Add 5 more years to that and I had 1 additional ticket and 3 additional accidents for a total of 2 tickets and 4 accidents.

The woman at the DMV said, oh that stuff should not be there.  You should call Sacramento and have it removed.  So I proceeded to call Sacramento and was disconnected over a dozen times, after holding for over 10 minutes, each time, from a LANDLINE phone.  I swear the CA DMV is worse then the developing world.  And I have lived in Malawi and spent a lot of time in developing countries.

Anyway after a couple days of this nonsense I finally got through to someone.  She said if you do not ask for any driving history to be removed then the DMV keeps all your history and you cannot get just a 10 year report.  You have to call them (if you can get through) and they have to remove it and it takes 6 weeks for the information to be removed.

Since I know how efficient the DMV is I will assume that I need to multiply 6 weeks times 3 and that will be the time that my record will be updated.  So now we are talking 18 weeks or 4 and 1/2 months.  Or they may never update it no matter how many times I call which is much more likely.

Anyhow, I don't want to wait 4.5 months or even 6 weeks to look for a job.  I need to find a job now and hence why I was so diligent at completing everything for my program in advance and taking the NREMT the day of our graduation.

So I have 2 questions.  How damaging will it be to have 2 tickets and 4 accidents in 15 years?  And if they do remove it is one accident and one ticket OK for a 10 year history?  It does not sound bad but I don't know if they want squeeky clean records.

Yeah I should probably wait the 6 weeks until the other 4 things fall off but what if they never do?  So I feel like I should just start applying (after I get my card and apply for county).

Does anyone have any clue how to get this stuff off faster or is there any way to order a true 10 year record?

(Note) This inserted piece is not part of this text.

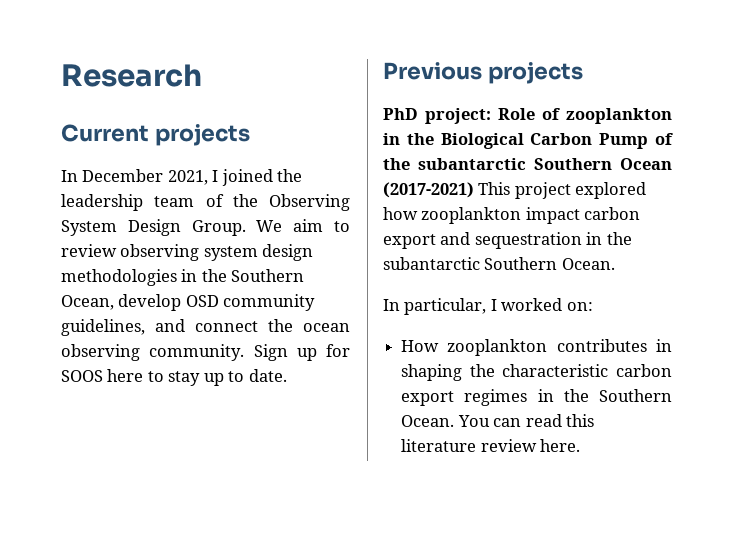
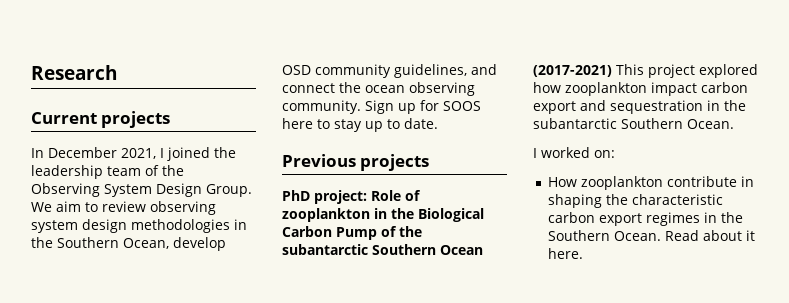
[383,298,487,315] In particular, -> (734, 124) none
[556,339,647,352] contributes -> [667,176,738,187] contribute
[457,414,594,427] [401,439,537,452] You can read this literature review -> [665,230,756,241] Read about it

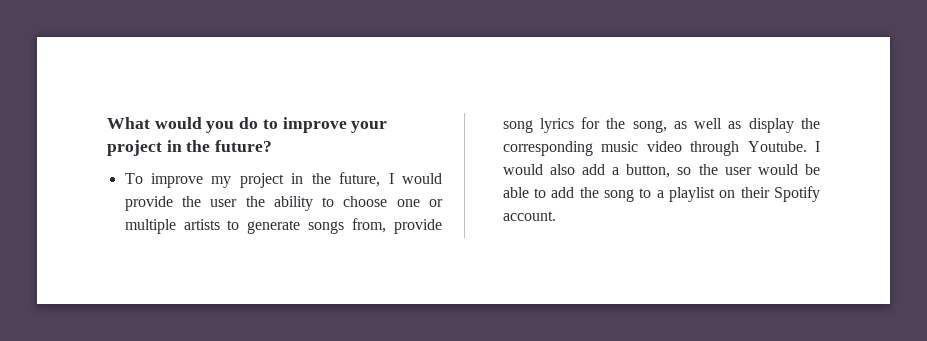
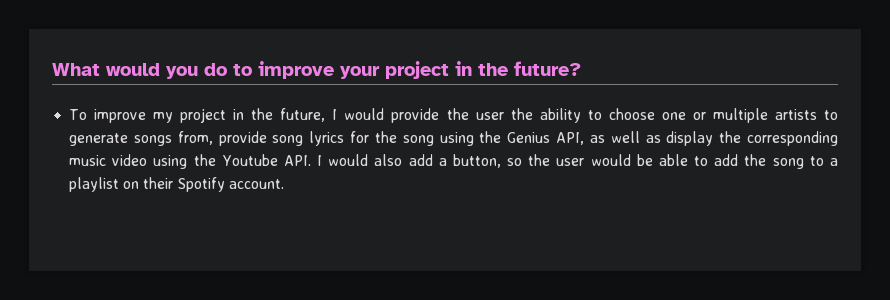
[632,120,667,133] song, -> [402,131,585,146] song using the Genius API,
[690,141,807,156] through Youtube. -> [153,154,311,169] using the Youtube API.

I am so damn frustrated with the DMV.  I found out from another thread that they were supposed to stamp my medical card and my pink temp Ambulance DL and they didn't.  I am going in tomorrow AM first thing to fix this and this will be my 5th time to the DMV for my Ambulance DL.  

My DMV trips:

Trip 1: Pick up forms and buy 5 USD Ambulance book
Total time at DMV = 3.5 hours

Trip 2: Was given the medical form on trip 1 that I could have downloaded online but not the green card that was supposed to be attached to it and you CANNOT download the green medical card from online
Total time at DMV = 1.0 hour

Trip 3: Getting the Ambulance cert, taking the test, all the other hoops they made me go through.  I had to prove I wasn't blind because although the optometrist put my vision as 20/30 in right eye and 20/30 in left eye and field of vision in right eye is 170 and feild of vision in left eye is 170 the optometrist did not check the box if I was blind in one eye or not.  Are they joking.  Look at what the doctor wrote for vision.  Then she told me I had to have an EMT cert and I showed her on my iPad from the dmv.ca.gov site that was not a requirement.  I also told her I answered the test question on that correctly and could she kindly check my test in front of her.  But she still said I was wrong and she needed to call Sacramento, etc.
Total time at DMV = 6 hours

Trip 4: Signing one of the forms they forgot to have me sign the previous day that said sign only in the presence of a DMV agent or something like that.
Total time at DMV = 45 minutes

Total time at DMV for Ambulance DL up to this point = 11.25 hours and 4 trips.  Let me make it clear that the initial wait time on most visits was under a 1/2 hour and I didn't make appts because when I tried to make appts in July the soonest was in Sept so I ruled out appts at that time as I did not want to wait 6 weeks.  And the waiting is not my issue.  My issue is that they are completely inept.  Our tax dollars are paying them to be incompetent.  In fact the more mistakes they make the more this is costing.  Are these employees evaluated in any way?!?!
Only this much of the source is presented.